Suppose that we have equation: $$f(x)=\frac{2^x+1}{2^x-1}$$
There is question if this function even or odd? I know definitions of even and odd functions, namely even is if $f(-x)=f(x)$ and odd is if $f(-x)=-f(x)$ and when I put $-$ sign in function, found that this is neither even nor odd function, because $2^{-x}\ne-1 \times 2^x$, but my book says that it is even, so am I wrong? Please help me to clarify book is correct or me? Thanks
Let's see what $f(-x)$ looks like:
$$ f(-x) = \frac{2^{-x} + 1}{2^{-x} - 1} $$
Since $f(x)$ contains $2^x$ and not $2^{-x}$, let's multiply the numerator and denominator by $2^x$:
$$ f(-x) = \frac{2^x(2^{-x} + 1)}{2^x(2^{-x} - 1)} = \frac{1 + 2^x}{1-2^x} = - \frac{2^{x} + 1}{2^{x} - 1} = -f(x) $$
This shows that the function is odd.
The function is odd. You propably miss something in your calculation.

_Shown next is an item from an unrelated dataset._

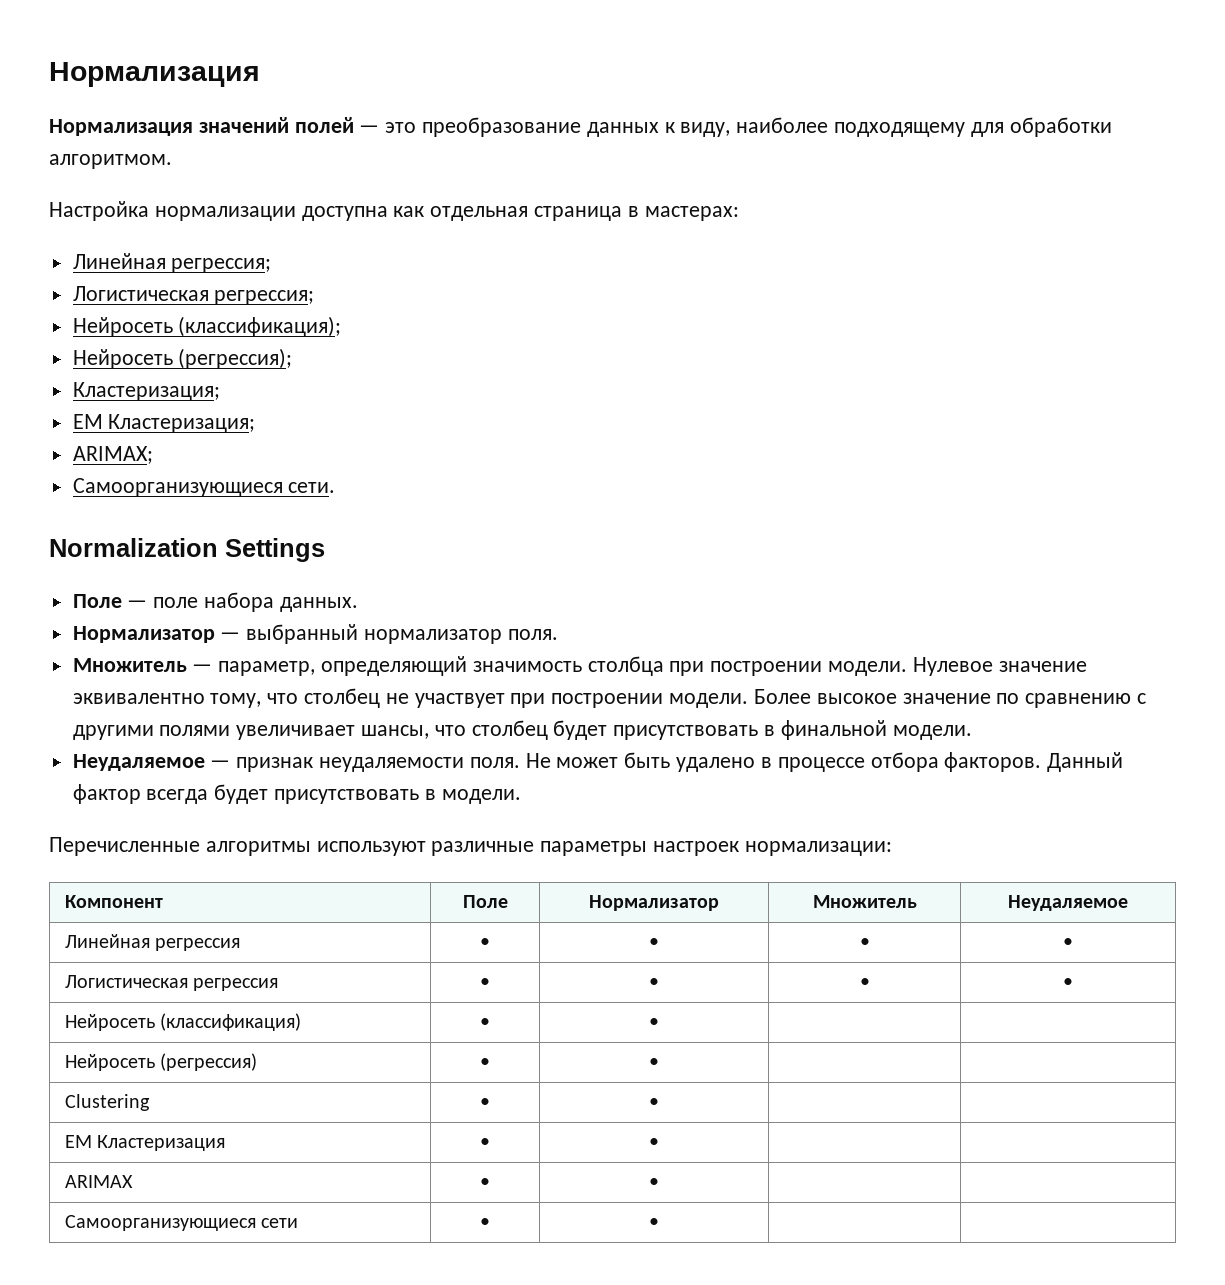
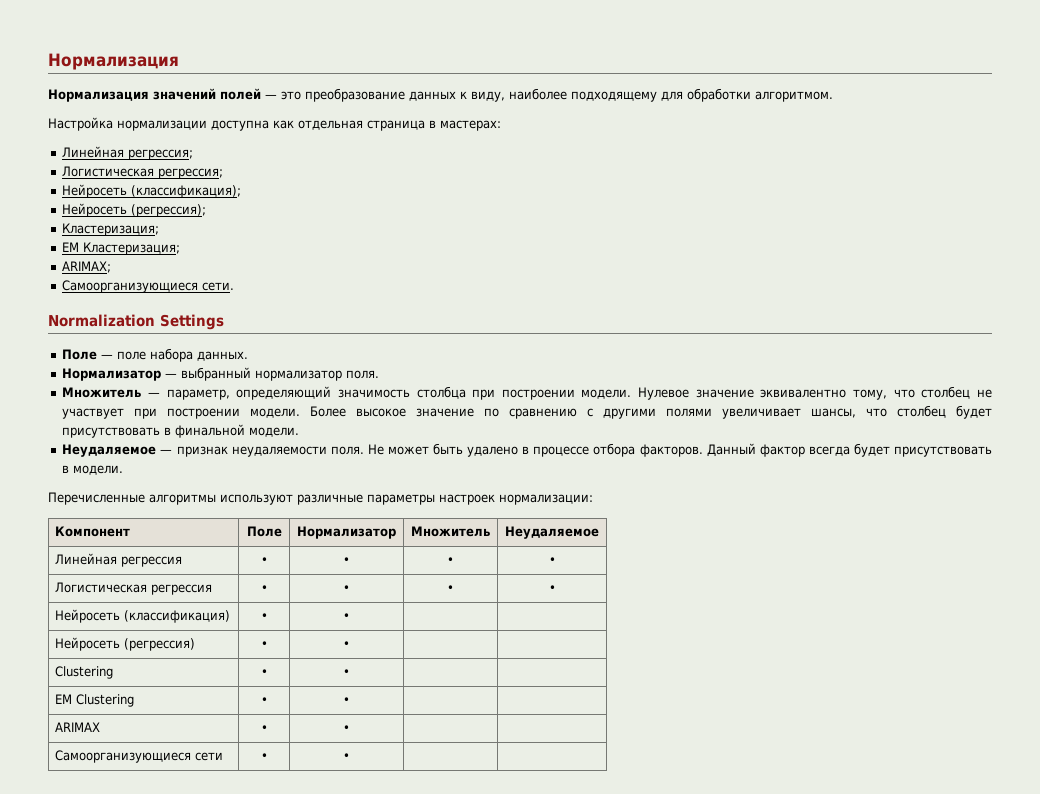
[96,1135,225,1151] Кластеризация -> [76,694,135,707] Clustering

$ \displaystyle{ f(-x) = \frac{2^{-x}+1}{2^{-x}-1}= \frac{ \frac{1}{2^x} + 1 }{ \frac{1}{2^x} -1} = \frac{ \frac{1+2^x}{2^x}}{ \frac{1-2^x}{2^x}} =-f(x)}$
$$\frac{2^{-x}+1}{2^{-x}-1} = \frac{\frac 1 {2^x}+1}{\frac 1 {2^x}-1}$$
Now clear factions by multiplying numerator and denominator by $2^x$ and see what you have.
We get that $$ f(-x) = \frac{2^{-x}+1}{2^{-x}-1} = \frac{1+2^x}{1-2^x}= - \frac{2^x + 1}{2^x-1} = -f(x), $$ so the function is odd.